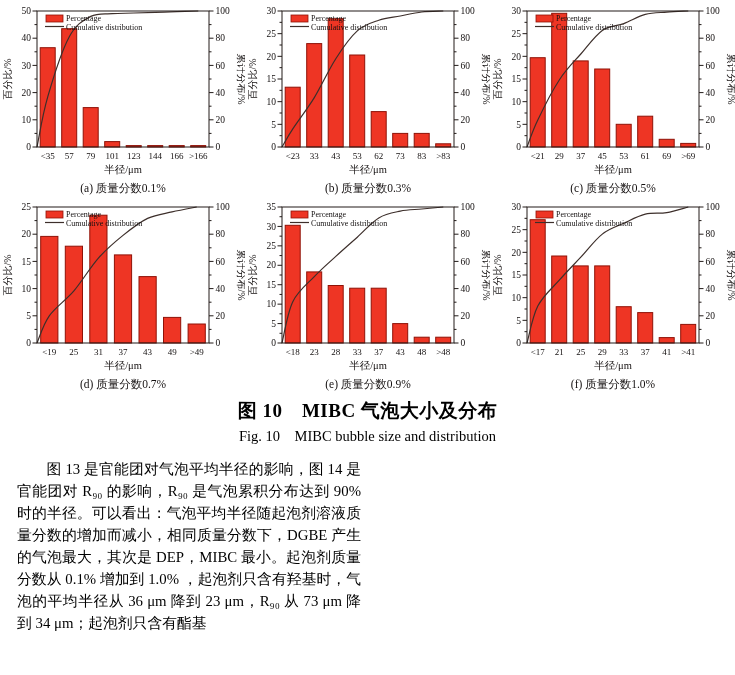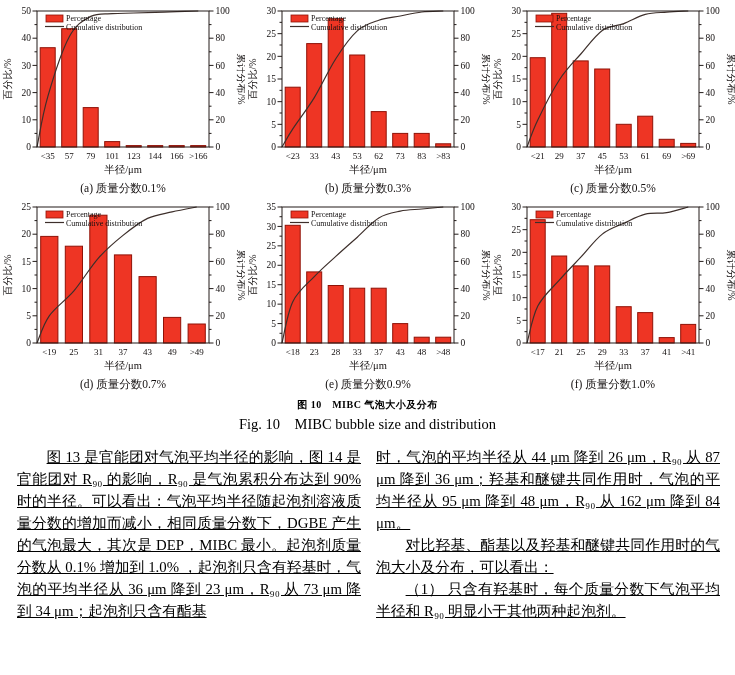--- a/index.html
+++ b/index.html
@@ -8,7 +8,7 @@
   .figure-grid{display:grid;grid-template-columns:repeat(3,245px);padding-top:4px;}
   .chart-cell{width:245px;height:196px;}
   .fig-caption{text-align:center;margin-top:2px;}
-  .cap-cn{font-weight:bold;font-size:10px;letter-spacing:.5px;}
+  .cap-cn{font-weight:bold;font-size:19px;letter-spacing:.5px;}
   .cap-en{font-weight:normal;font-size:14.5px;margin-top:3px;}
   .article{display:flex;gap:15px;padding:12px 15px 0 17px;}
   .col{width:344px;text-decoration:underline;}

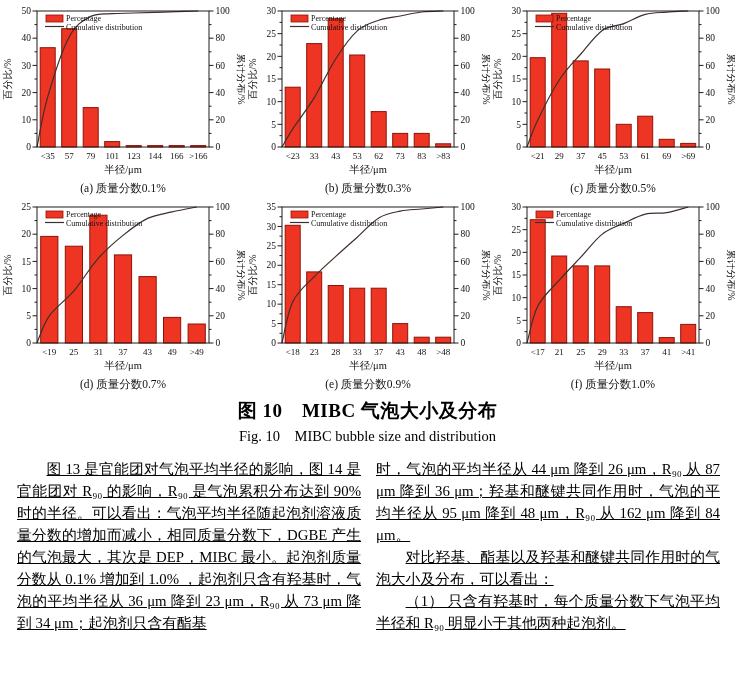--- a/index.html
+++ b/index.html
@@ -11,7 +11,7 @@
   .cap-cn{font-weight:bold;font-size:19px;letter-spacing:.5px;}
   .cap-en{font-weight:normal;font-size:14.5px;margin-top:3px;}
   .article{display:flex;gap:15px;padding:12px 15px 0 17px;}
-  .col{width:344px;text-decoration:underline;}
+  .col{width:344px;}
   .col p{margin:0;font-size:14.8px;line-height:22px;text-align:justify;}
   .col p.indent{text-indent:2em;}
   svg text{font-family:"Liberation Serif",serif;}

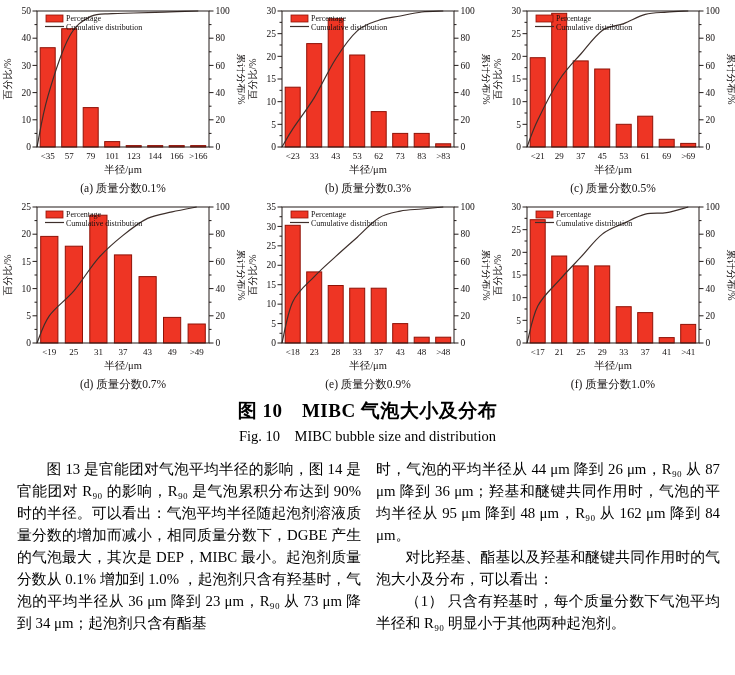--- a/index.html
+++ b/index.html
@@ -454,11 +454,6 @@
     <div class="col">
       <p class="indent">图 13 是官能团对气泡平均半径的影响，图 14 是官能团对 R₉₀ 的影响，R₉₀ 是气泡累积分布达到 90% 时的半径。可以看出：气泡平均半径随起泡剂溶液质量分数的增加而减小，相同质量分数下，DGBE 产生的气泡最大，其次是 DEP，MIBC 最小。起泡剂质量分数从 0.1% 增加到 1.0% ，起泡剂只含有羟基时，气泡的平均半径从 36 μm 降到 23 μm，R₉₀ 从 73 μm 降到 34 μm；起泡剂只含有酯基</p>
     </div>
-    <div class="col">
-      <p>时，气泡的平均半径从 44 μm 降到 26 μm，R₉₀ 从 87 μm 降到 36 μm；羟基和醚键共同作用时，气泡的平均半径从 95 μm 降到 48 μm，R₉₀ 从 162 μm 降到 84 μm。</p>
-      <p class="indent">对比羟基、酯基以及羟基和醚键共同作用时的气泡大小及分布，可以看出：</p>
-      <p class="indent">（1） 只含有羟基时，每个质量分数下气泡平均半径和 R₉₀ 明显小于其他两种起泡剂。</p>
-    </div>
   </div>
 
 </div>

[ASSIGNED TASK] Copy every line above in which the string "margin" shows up.

[YOUR RESPONSE]
   .fig-caption{text-align:center;margin-top:2px;}
   .cap-en{font-weight:normal;font-size:14.5px;margin-top:3px;}
   .cap-en{font-weight:normal;font-size:14.5px;margin-top:3px;}
   .col p{margin:0;font-size:14.8px;line-height:22px;text-align:justify;}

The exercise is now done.